**EXERCISE DESCRIPTION**. Omit the pictures and output every entry below exactly as written.

++++++

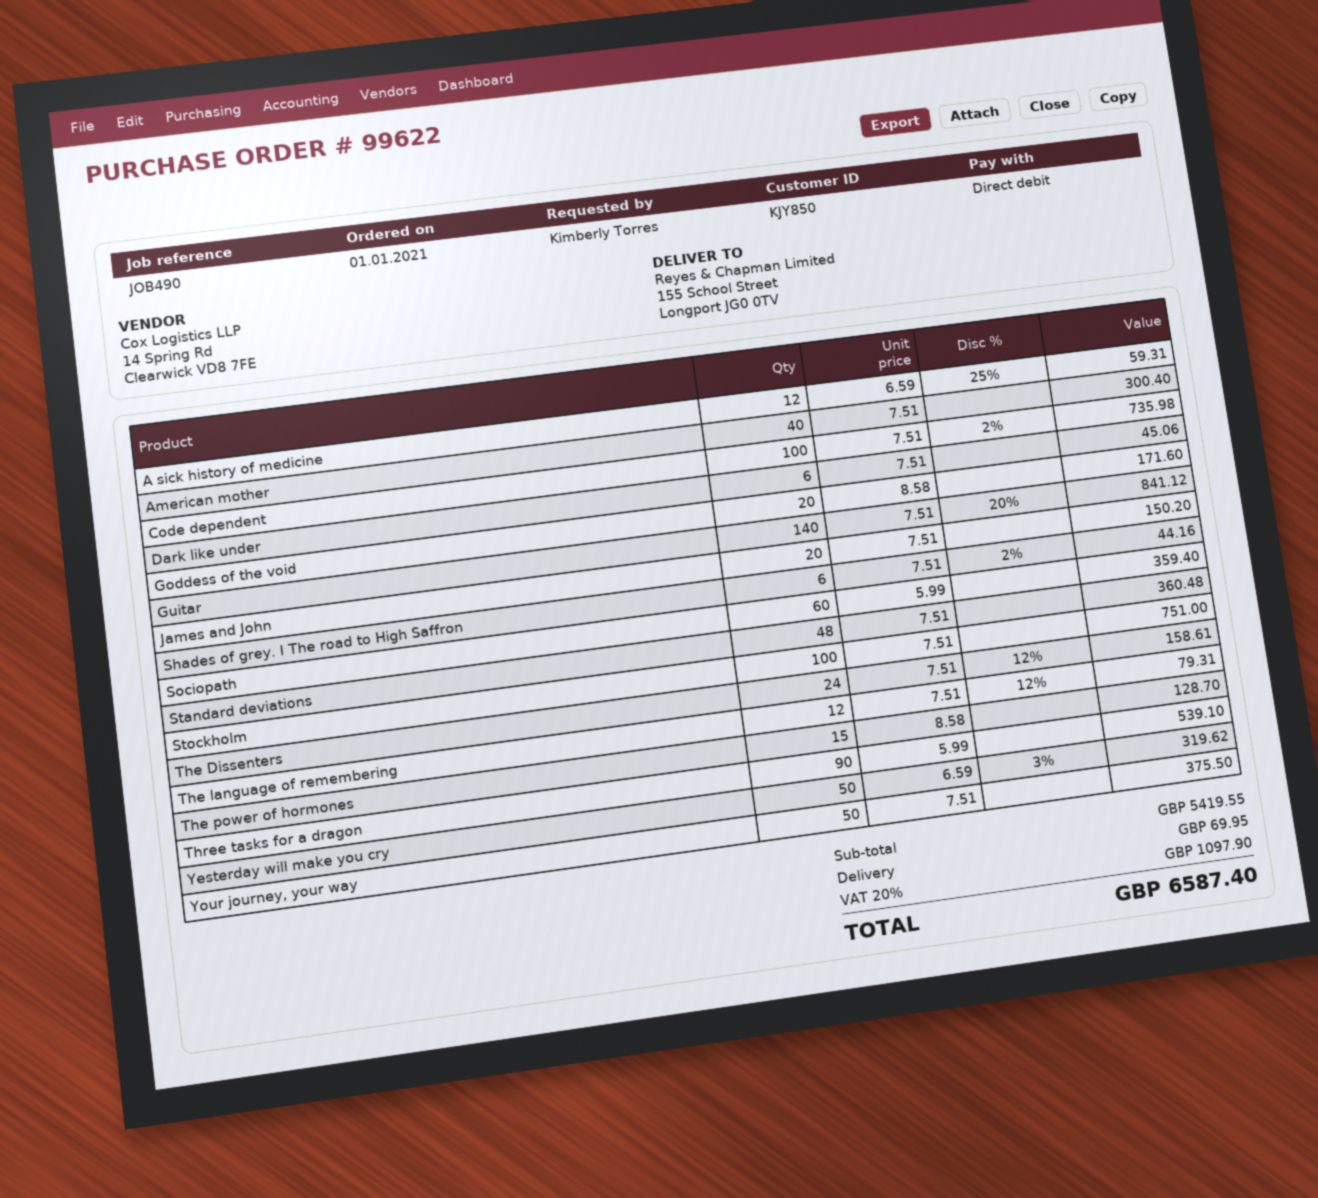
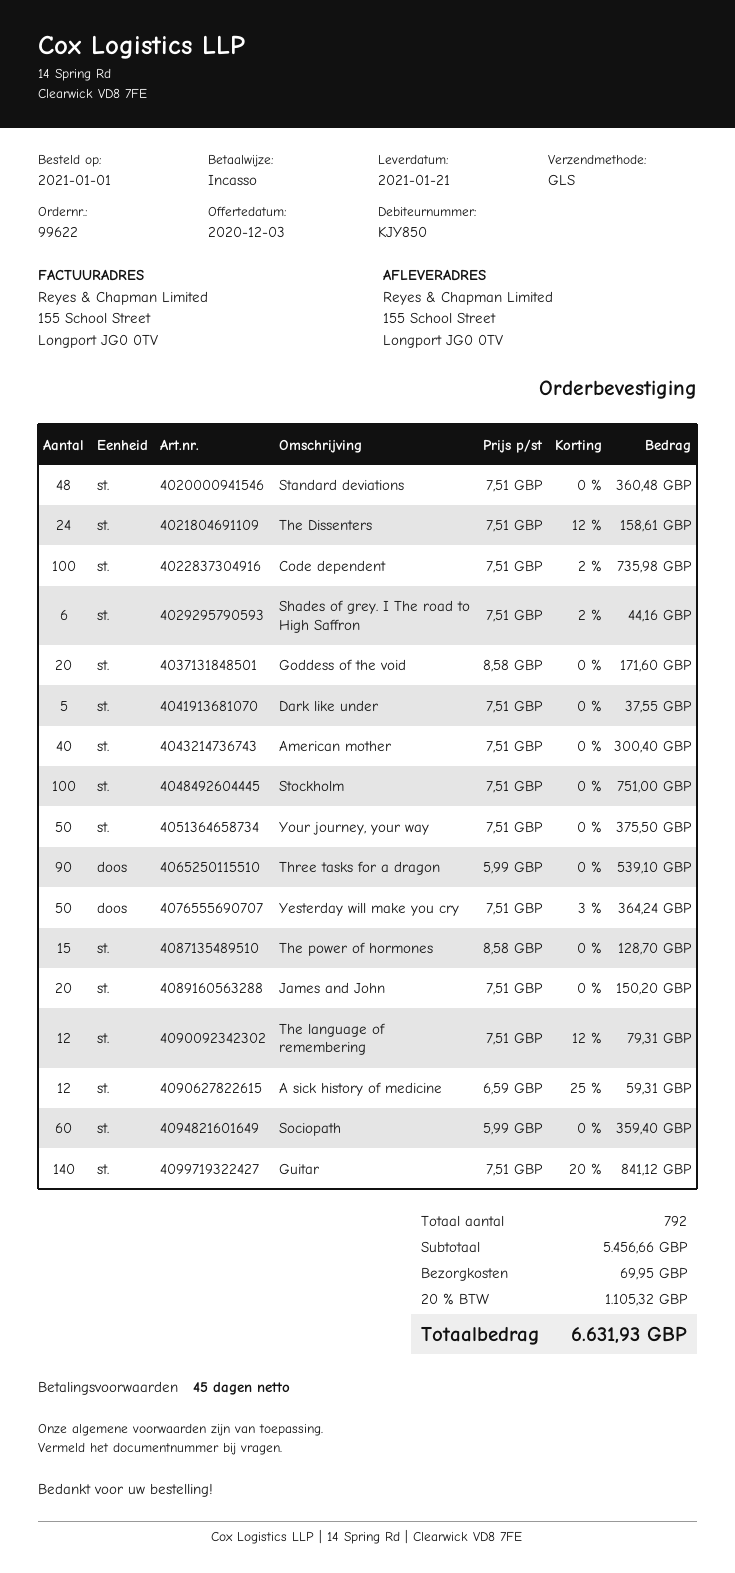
Dark like under: 6 x 7.51 = 45.06 -> 5 x 7.51 = 37.55
Yesterday will make you cry: 50 x 6.59 - 3% = 319.62 -> 50 x 7.51 - 3% = 364.24
subtotal: 5419.55 -> 5456.66
tax: 20% = 1097.90 -> 20% = 1105.32
total: 6587.40 -> 6631.93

++++++

**FINAL ANSWER**.
Dark like under: 6 x 7.51 = 45.06 -> 5 x 7.51 = 37.55
Yesterday will make you cry: 50 x 6.59 - 3% = 319.62 -> 50 x 7.51 - 3% = 364.24
subtotal: 5419.55 -> 5456.66
tax: 20% = 1097.90 -> 20% = 1105.32
total: 6587.40 -> 6631.93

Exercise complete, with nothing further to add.